Wonderful medicine for rare diseases! Is Eculizumab effective?

For paroxysmal nocturnal hemoglobinuria (PNH), eculizumab was compared with placebo in a major study involving 87 adults with PNH who had received at least four blood transfusions for anemia in the past year. The main measures of effectiveness were eculizumab's effect on hemoglobin blood levels and the need for transfusions. Hemoglobin is the protein in red blood cells that carries oxygen throughout the body. In people with PNH, the breakdown of red blood cells causes lower hemoglobin levels. After 26 weeks of eculizumab treatment, 49% of patients had stable hemoglobin levels and did not require red blood cell transfusions.

In a study of7 children with PNH who had received at least one blood transfusion in the past two years, all received eculizumab. Six out of seven patients did not require any red blood cell transfusions and showed improvement in hemoglobin levels during 12 weeks of eculizumab treatment. A registry study of transfusion-naïve PNH patients looked at blood levels of lactate dehydrogenase (LDH). As the breakdown of red blood cells increases, LDH levels rise. The study found that treatment with eculizumab for 6 months resulted in a clinically meaningful reduction in LDH levels, indicating reduced breakdown of red blood cells.

For atypical hemolytic uremic syndrome (aHUS), eculizumab was studied in three major studies involving 67 patients. The first study involved 17 patients with aHUS who were unresponsive or untreatable to plasma exchange or transfusion.
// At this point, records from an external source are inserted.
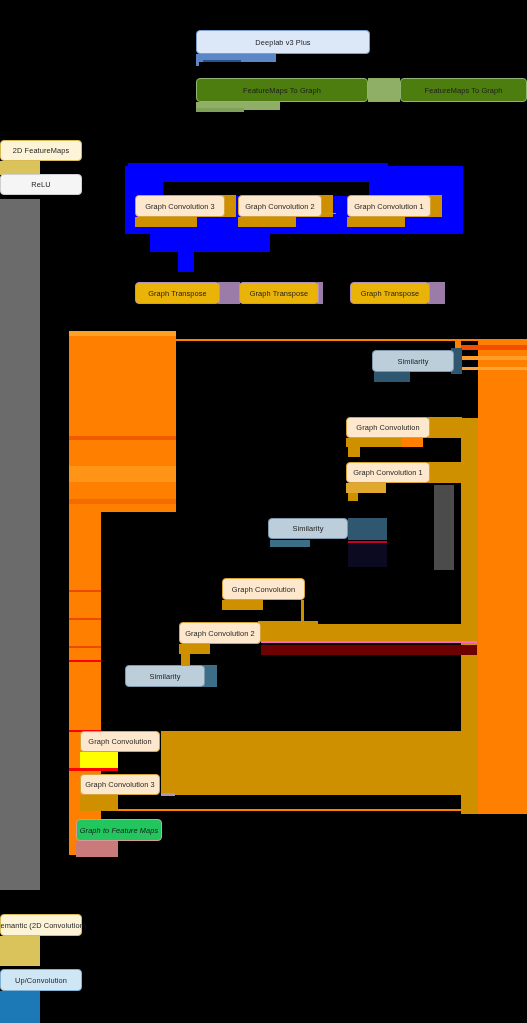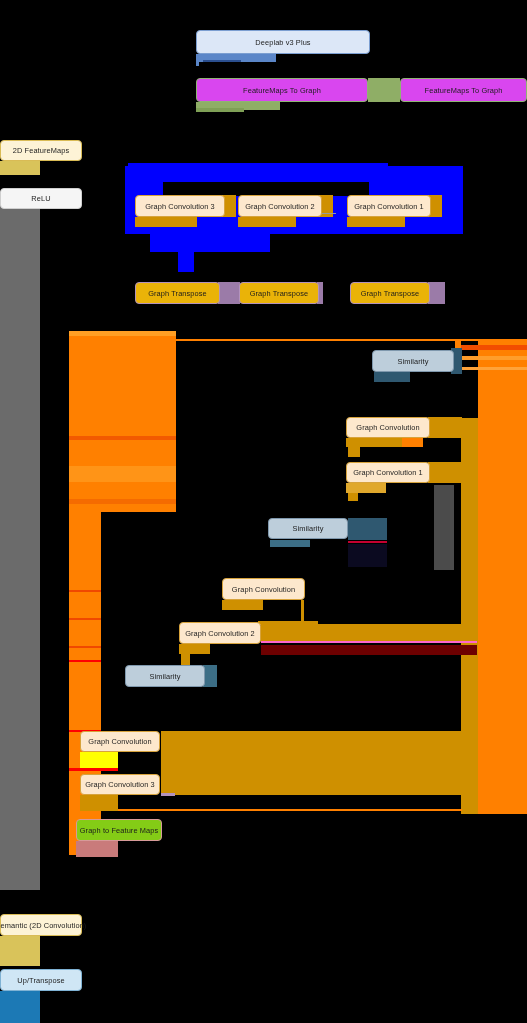--- a/index.html
+++ b/index.html
@@ -17,7 +17,7 @@
   .node.cream {background:#fdf3d6;border-color:#d9bb55;}
   .node.white {background:#f5f5f5;border-color:#cfcfcf;}
   .node.blue  {background:#dce7f7;border-color:#7b9ed1;}
-  .node.green {background:#d946ef;border-color:#8fb473;}
+  .node.green {background:#4d7c0f;border-color:#8fb473;}
   .node.purple{background:#eab308;border-color:#b393bd;}
   .node.steel {background:#bdcedb;border-color:#7f98ad;}
   .node.pink  {background:#84cc16;border-color:#d79a9a;}

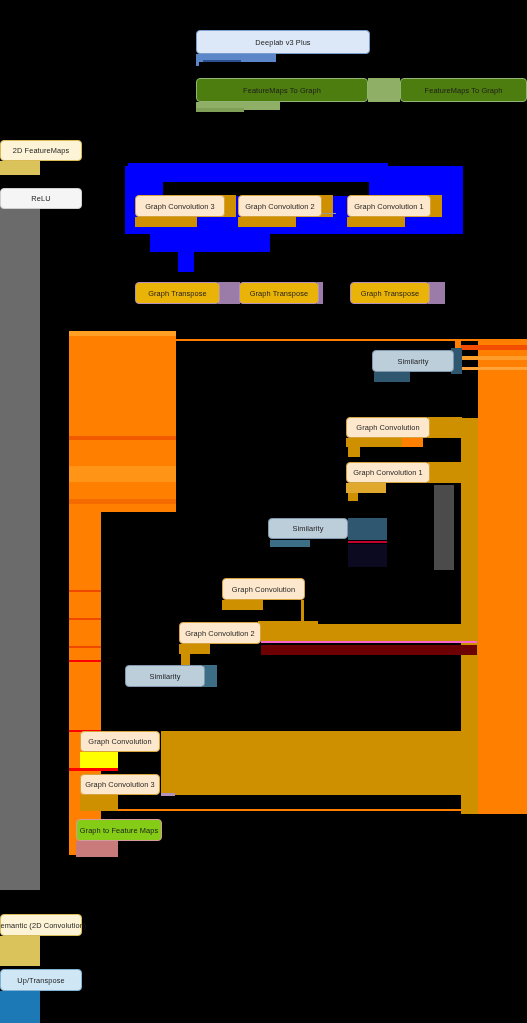--- a/index.html
+++ b/index.html
@@ -107,7 +107,7 @@
     <div class="node green" style="left: 196px; top: 78px; width: 172px; height: 24px;">FeatureMaps To Graph</div>
     <div class="node green" style="left: 400px; top: 78px; width: 127px; height: 24px;">FeatureMaps To Graph</div>
     <div class="node cream" style="left: 0px; top: 140px; width: 82px; height: 21px;">2D FeatureMaps</div>
-    <div class="node white" style="left: 0px; top: 188px; width: 82px; height: 21px;">ReLU</div>
+    <div class="node white" style="left: 0px; top: 174px; width: 82px; height: 21px;">ReLU</div>
     <div class="node tan" style="left: 135px; top: 195px; width: 90px; height: 22px;">Graph Convolution 3</div>
     <div class="node tan" style="left: 238px; top: 195px; width: 84px; height: 22px;">Graph Convolution 2</div>
     <div class="node tan" style="left: 347px; top: 195px; width: 84px; height: 22px;">Graph Convolution 1</div>

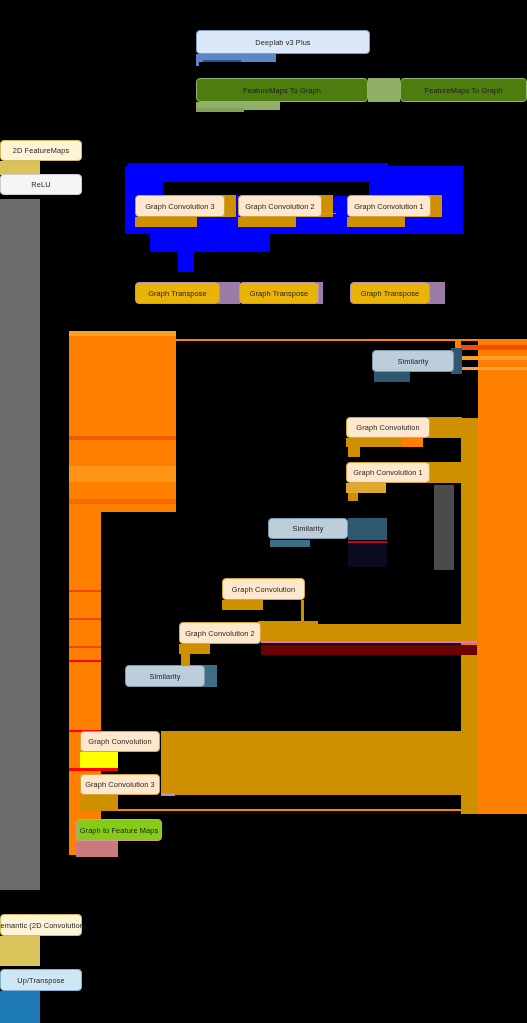--- a/index.html
+++ b/index.html
@@ -20,7 +20,7 @@
   .node.green {background:#4d7c0f;border-color:#8fb473;}
   .node.purple{background:#eab308;border-color:#b393bd;}
   .node.steel {background:#bdcedb;border-color:#7f98ad;}
-  .node.pink  {background:#84cc16;border-color:#d79a9a;}
+  .node.pink  {background:#22c55e;border-color:#d79a9a;font-style:italic;}
   .node.cyan  {background:#cfe6f5;border-color:#7fb2d4;}
 </style>
 </head>

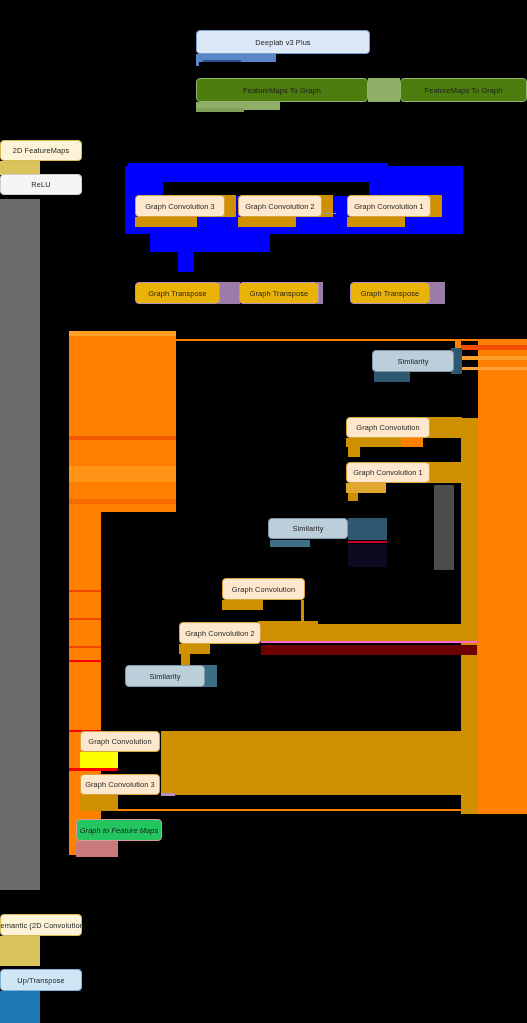--- a/index.html
+++ b/index.html
@@ -125,7 +125,7 @@
     <div class="node tan" style="left: 80px; top: 774px; width: 80px; height: 21px;">Graph Convolution 3</div>
     <div class="node pink" style="left: 76px; top: 819px; width: 86px; height: 22px;">Graph to Feature Maps</div>
     <div class="node cream" style="left: 0px; top: 914px; width: 82px; height: 22px;">Semantic (2D Convolution)</div>
-    <div class="node cyan" style="left: 0px; top: 969px; width: 82px; height: 22px;">Up/Transpose</div>
+    <div class="node cyan" style="left: 0px; top: 969px; width: 82px; height: 22px;">Up/Convolution</div>
   </div>
 
 </body></html>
Treatment with eculizumab resulted in an increase in platelet counts in 82% of patients, with platelet counts rising to normal levels in patients who started with low platelet counts (87%). Additionally, 76% of patients achieved hematological normalization (platelet and lactate dehydrogenase levels within normal limits).
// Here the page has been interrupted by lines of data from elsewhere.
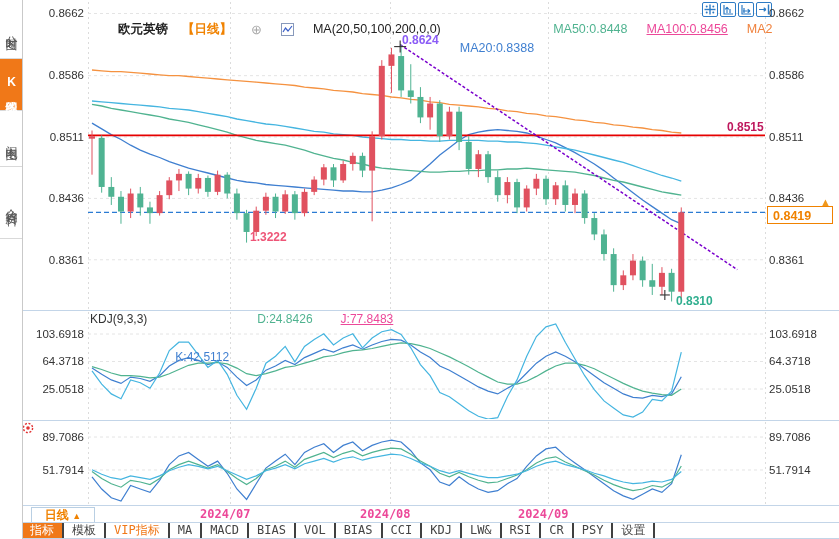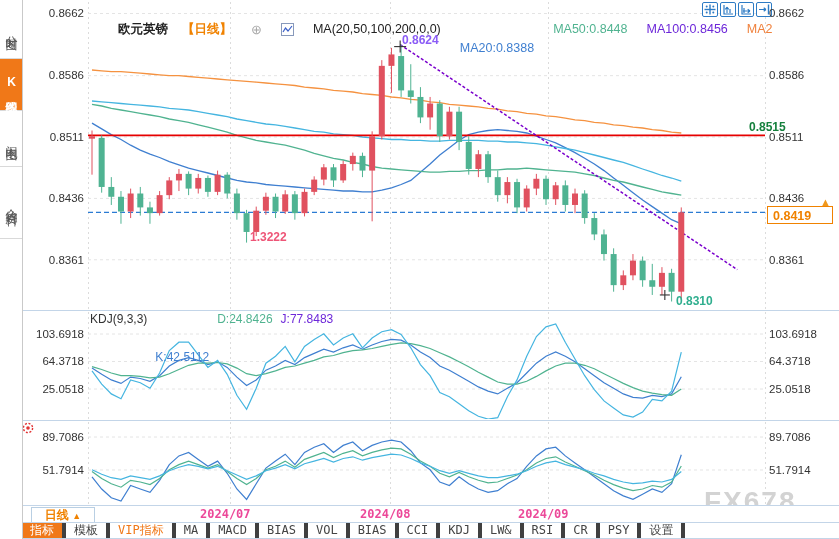--- a/index.html
+++ b/index.html
@@ -17,7 +17,7 @@
   .hdr .per{color:#f08200;font-weight:bold;}
   .hdr .plus{color:#a8a8a8;font-size:13px;cursor:pointer;}
   .hdr .mas{color:#222;}
-  .c-ma20{color:#3f7fd0;margin-top:38px;} .c-ma50{color:#50b390;} .c-ma100{color:#6d28d9;} .c-ma200{color:#f0813c;}
+  .c-ma20{color:#3f7fd0;margin-top:38px;} .c-ma50{color:#50b390;} .c-ma100{color:#ec4899;text-decoration:underline;} .c-ma200{color:#f0813c;}
   .winicons{left:702px;top:2px;display:flex;gap:2px;}
   .wib{width:16px;height:15px;border:1px solid #2d7bc4;border-radius:2px;display:flex;align-items:center;justify-content:center;cursor:pointer;background:#fff;box-sizing:border-box;}
   

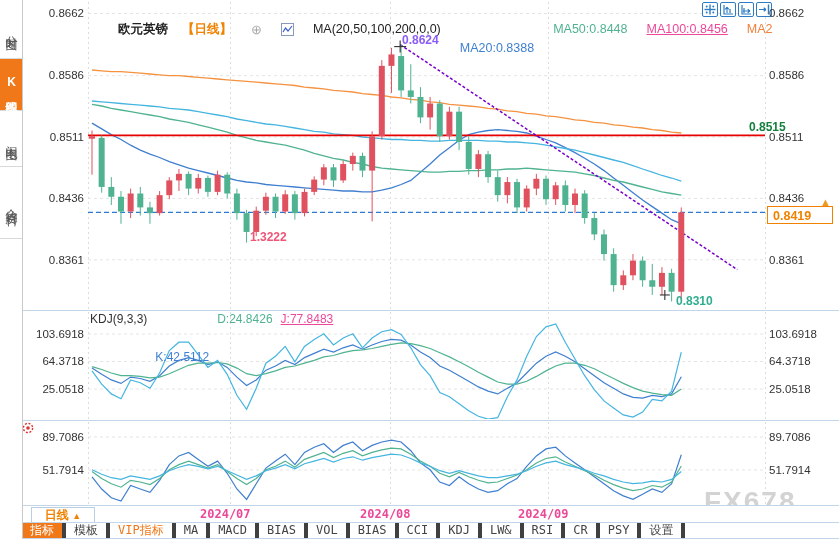--- a/index.html
+++ b/index.html
@@ -287,7 +287,7 @@
   <span class="ov plabel" style="left:402px;top:33px;color:#8b5cf6">0.8624</span>
   <span class="ov plabel" style="left:250px;top:230px;color:#ee5577">1.3222</span>
   <span class="ov plabel" style="left:676px;top:294px;color:#2fae8e">0.8310</span>
-  <span class="ov plabel" style="left:749px;top:120px;color:#15803d">0.8515</span>
+  <span class="ov plabel" style="left:727px;top:120px;color:#be185d">0.8515</span>
   <div class="ov curbox">0.8419</div>
   <span class="ov curarrow">▲</span>
 

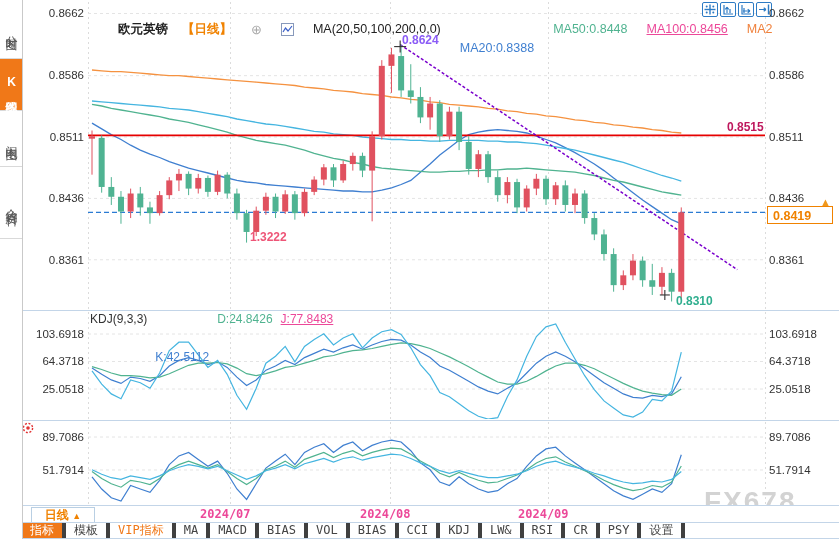--- a/index.html
+++ b/index.html
@@ -27,7 +27,7 @@
   .plabel{font-size:12px;font-weight:bold;}
   .curbox{left:767px;top:206px;width:66px;height:18px;border:1px solid #f08200;color:#f08200;font-weight:bold;font-size:12.5px;line-height:18px;padding-left:5px;background:#fff;box-sizing:border-box;}
   .curarrow{left:820px;top:196px;color:#f0981c;font-size:11px;}
-  .ptitle{font-size:12px;display:flex;gap:8px;}
+  .ptitle{font-size:12px;display:flex;gap:28px;}
   .ptitle .t{color:#333;}
   
   .xrow{left:22px;top:505px;width:817px;height:17px;border-top:1px solid #c3d5e8;background:#fff;z-index:2;position:absolute;box-sizing:border-box;}

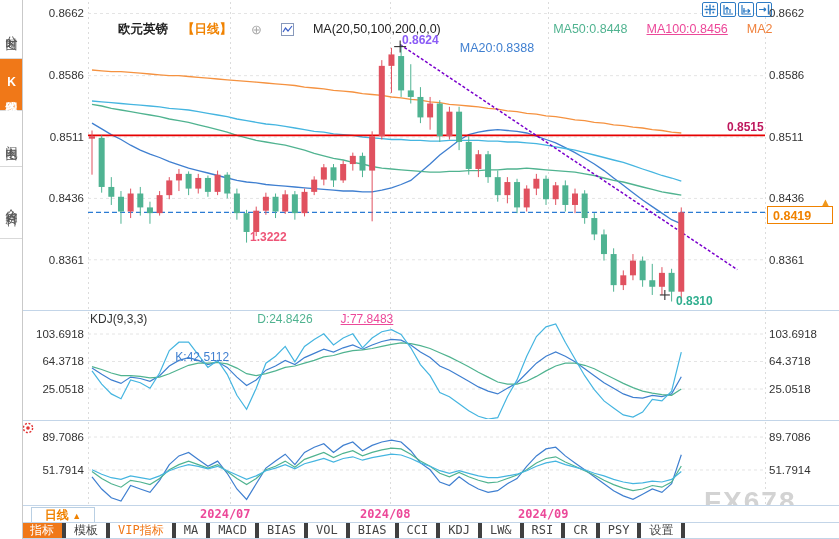--- a/index.html
+++ b/index.html
@@ -213,7 +213,6 @@
       <polyline points="92.0,469.8 101.7,474.2 111.3,477.7 121.0,479.4 130.6,475.9 140.3,477.7 150.0,479.4 159.6,475.9 169.3,470.7 178.9,467.2 188.6,464.6 198.3,466.3 207.9,468.9 217.6,466.3 227.2,470.7 236.9,475.0 246.6,479.4 256.2,475.9 265.9,470.7 275.5,468.1 285.2,464.6 294.9,468.9 304.5,463.7 314.2,461.1 323.8,458.5 333.5,462.0 343.2,458.5 352.8,456.8 362.5,460.2 372.1,457.6 381.8,455.9 391.5,454.2 401.1,455.0 410.8,458.5 420.4,462.9 430.1,466.3 439.8,470.7 449.4,473.3 459.1,470.7 468.7,473.3 478.4,475.9 488.1,477.7 497.7,477.7 507.4,475.9 517.0,474.2 526.7,470.7 536.4,466.3 546.0,462.9 555.7,461.1 565.3,464.6 575.0,467.2 584.7,469.8 594.3,473.3 604.0,475.9 613.6,479.4 623.3,482.0 633.0,483.7 642.6,482.9 652.3,481.1 661.9,482.0 671.6,479.4 681.3,471.5" fill="none" stroke="#45b5e0" stroke-width="1.2" clip-path="url(#cr)"></polyline>
     </svg>
 
-  <div class="ov wm">FX678</div>
 
   <div class="sidebar">
     <div class="stab" style="height:59px">分时图</div>

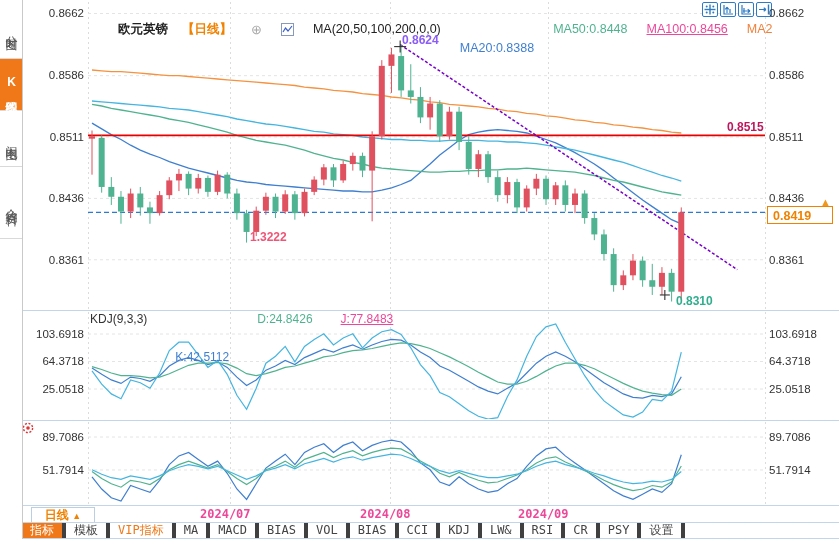--- a/index.html
+++ b/index.html
@@ -34,7 +34,7 @@
   .pbox{position:absolute;left:9px;top:1px;width:62px;height:14px;border:1px solid #b9cfe3;text-align:center;line-height:14px;color:#f08200;font-weight:bold;font-size:12px;cursor:pointer;background:#fff;}
   .xtick{position:absolute;top:1px;width:60px;text-align:left;font-weight:bold;color:#ec4899;font-size:12px;font-family:"DejaVu Sans Mono",monospace;}
   .tbar{left:22px;top:522px;width:817px;height:17px;border-top:1px solid #c3d5e8;border-bottom:1px solid #c3d5e8;background:#fff;display:flex;z-index:2;position:absolute;box-sizing:border-box;}
-  .titem{padding:0 8px;line-height:15px;font-size:12px;color:#444;border-right:4px solid #404040;cursor:pointer;font-family:"DejaVu Sans Mono",monospace;}
+  .titem{padding:0 8px;line-height:15px;font-size:12px;color:#444;border-right:2px solid #404040;cursor:pointer;font-family:"DejaVu Sans Mono",monospace;}
   .titem.sel{background:#f07818;color:#fff;}
   .titem.vip{color:#f07818;}
   .wm{left:704px;top:486px;font-size:28px;font-weight:bold;color:#d3d3d3;letter-spacing:2px;z-index:1;}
The second study involved20 aHUS patients who had already received plasma exchange or infusion. As a result, 80% of the patients no longer required plasma exchange, infusion or dialysis, and 90% of the patients achieved hematological normalization after eculizumab treatment. The third study involved 30 patients with aHUS who had received at least one dose of eculizumab. Treatment increased platelet counts to normal levels in 83% of patients, while 77% had initially low platelet counts.

Eculizumab was compared with placebo in a major study involving126 adults with generalized myasthenia gravis (gMG) who had previously received failed standard treatments. According to a standard scoring system, eculizumab treatment improved the patient's symptoms and ability to perform daily activities. After 26 weeks, eculizumab scores decreased by 4.7 points. A 2-point decrease in score indicates a clinically significant improvement in the patient's condition. Similar results were found in children. A major study of 11 children over 12 years old showed that eculizumab improved symptoms and patients' ability to perform daily activities by 5.2 and 5.8 points after 12 and 26 weeks of treatment, respectively. Based on these results, the drug is expected to work in a similar way in children ages 6 to 12.

For neuromyelitis optica (NMOSD), eculizumab was compared with placebo in a major study involving 143 adults with NMOSD who had relapsed disease. The primary measure of effectiveness is the time it takes for a certain number of patients to experience relapse. Three percent of patients who received eculizumab relapsed after an average of about 22 months, compared with 43% of patients who received placebo after an average of about nine months.